In 2005, Cairns had precisely three galleries worth mentioning, and none of them housed contemporary work. The city's cultural infrastructure was almost entirely dependent on tourism—reef-focused art, landscape paintings, souvenir shops. A serious artist wanting exhibition opportunities had two choices: move south or give up. That constraint created the pressure that eventually built something real.
The Cairns Regional Gallery, housed in its current Abbott Street location since 1995, didn't begin showing contemporary work until the early 2010s, when new directors started actively commissioning local artists and bringing touring exhibitions from Brisbane and Melbourne. Simultaneously, Tanks Arts Centre emerged from grassroots efforts by a collective of working artists who leased the old military site from the Cairns City Council in 2009. What started as a shared studio space with rickety walls and no air conditioning has evolved into the city's most experimental venue, hosting everything from video art to performance pieces that would struggle to find space anywhere else in Queensland.
The numbers tell part of the story. Visitor numbers to Cairns Regional Gallery have grown from roughly 8,000 annually in 2010 to over 42,000 by 2024, according to figures obtained from the council. Tanks Arts Centre now hosts 15 to 20 exhibitions yearly, with artists paying membership fees starting at $35 per month to use studio space. The city's creative economy added an estimated $47 million to the local economy in 2023, a 23 percent increase from five years prior.
Building Momentum From the Ground Up
What makes Cairns different from other regional cities isn't the size of the scene—it remains small compared to Brisbane or Sydney—but how intentionally it was built. There were no major philanthropic institutions bankrolling galleries. No arts council dumping funding into the region. Instead, working artists made strategic decisions about where to exhibit, who to collaborate with, and which neglected spaces might house their work.
The Cairns Museum, operated by Cairns Regional Council and located on Lake Street, shifted its programming in 2015 to include more contemporary work alongside historical collections. That decision—to blur the line between heritage and contemporary—helped legitimise artists who might otherwise have felt they needed to relocate to be taken seriously.
Smaller independent spaces accelerated the momentum. Studios and pop-up galleries emerged across Edmondson Street and in the Bungalow neighbourhood, often operating on shoestring budgets. Artist-run initiatives like public muralism projects along the Cairns Esplanade gave painters and sculptors visibility beyond traditional gallery walls.
What Happens Next
The scene now faces a familiar challenge: sustainability. Cairns still lacks a dedicated funding body equivalent to Arts Queensland or the Australia Council's regional programs. Most venues rely on council grants, membership fees, and visiting artist fees—an unstable foundation when economic conditions tighten.

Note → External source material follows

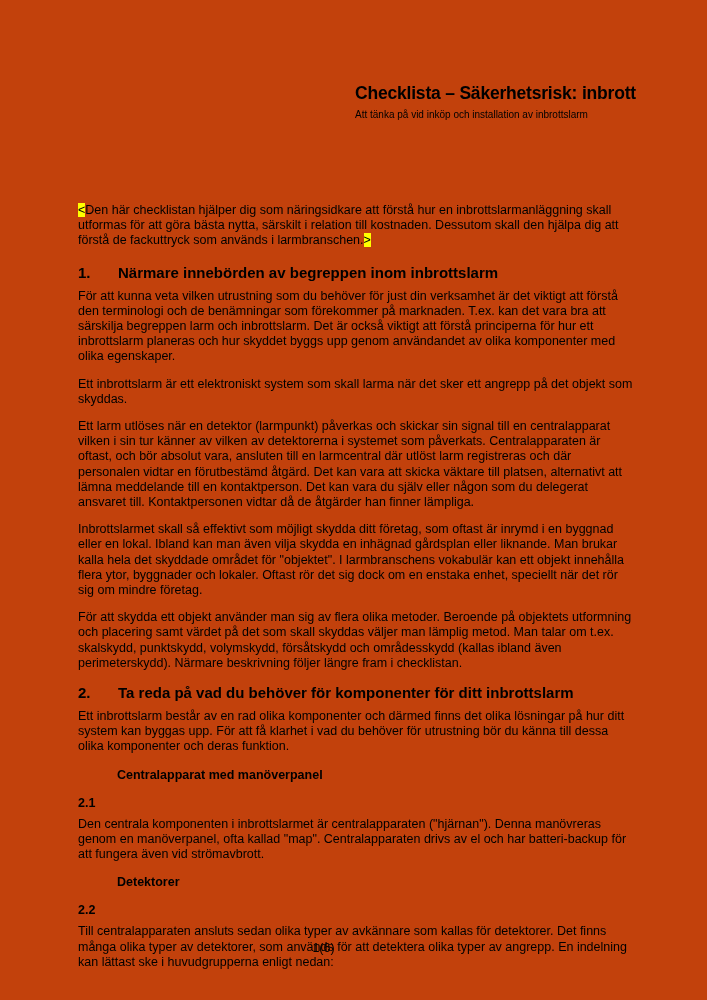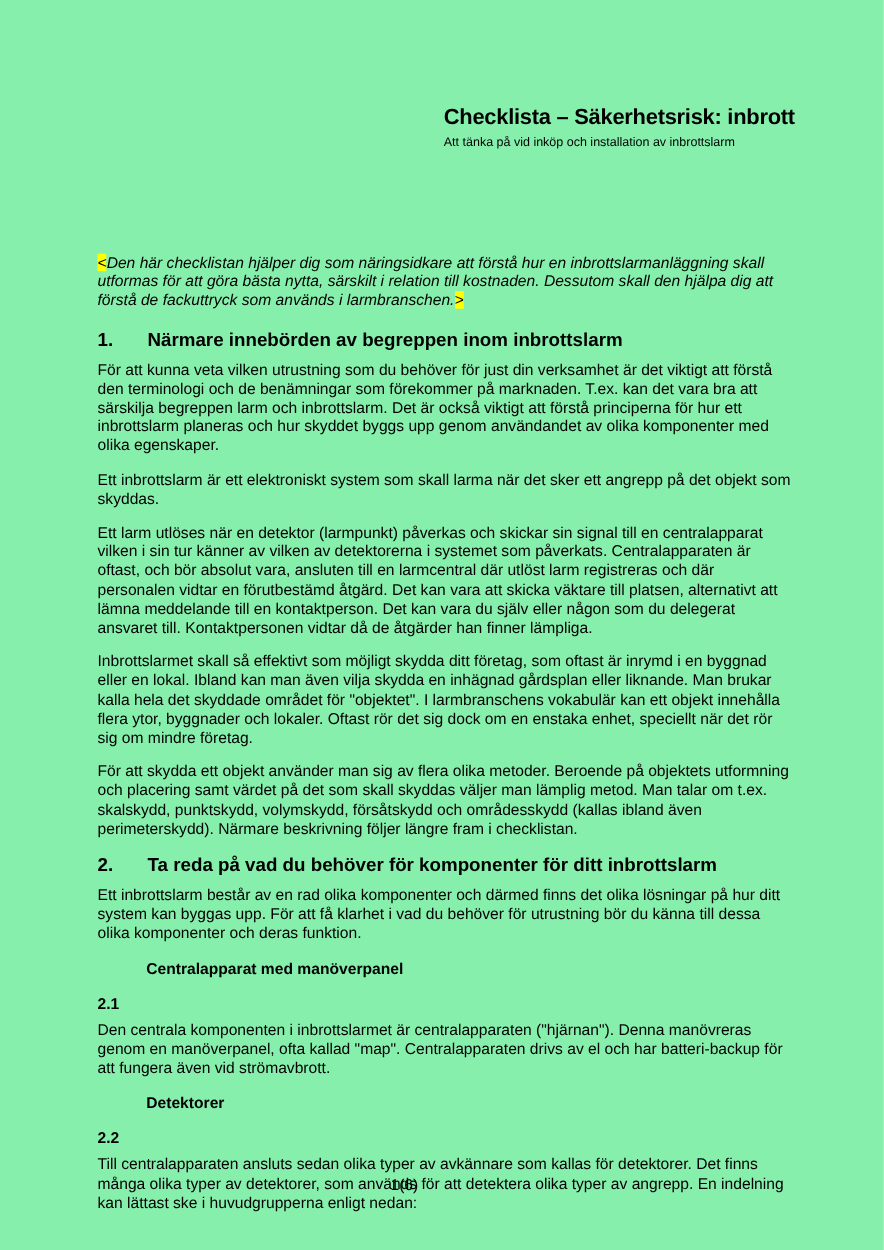"Checklista – Säkerhetsrisk: inbrott" .page { background: #86efac -> #c2410c }
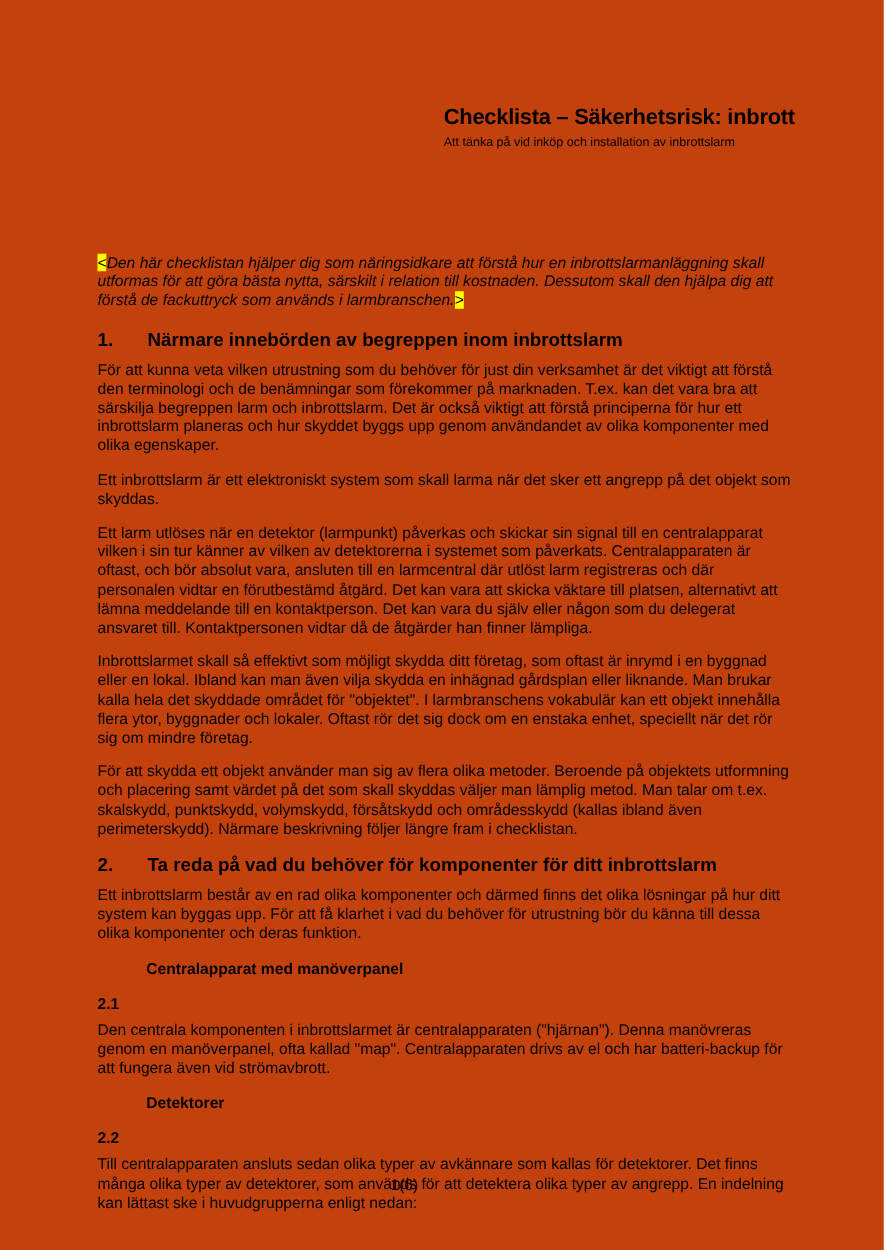"<Den här checklistan hjälper dig" .intro { font-style: italic -> none }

Several gallery directors say they're pushing the council to allocate more consistent arts funding, though recent property market softening (with median house prices in Cairns reaching $585,000 in early 2026, down from peaks two years prior) means less disposable income for both patrons and councils. The city will need to decide whether its arts infrastructure is a permanent investment or a cyclical one dependent on tourism dollars.
For now, Tanks Arts Centre and Cairns Regional Gallery remain open, and working artists still choose to stay. That wasn't true in 2005. The infrastructure they've built won't vanish overnight—but the people who created it know how fragile things remain up here at the reef's edge.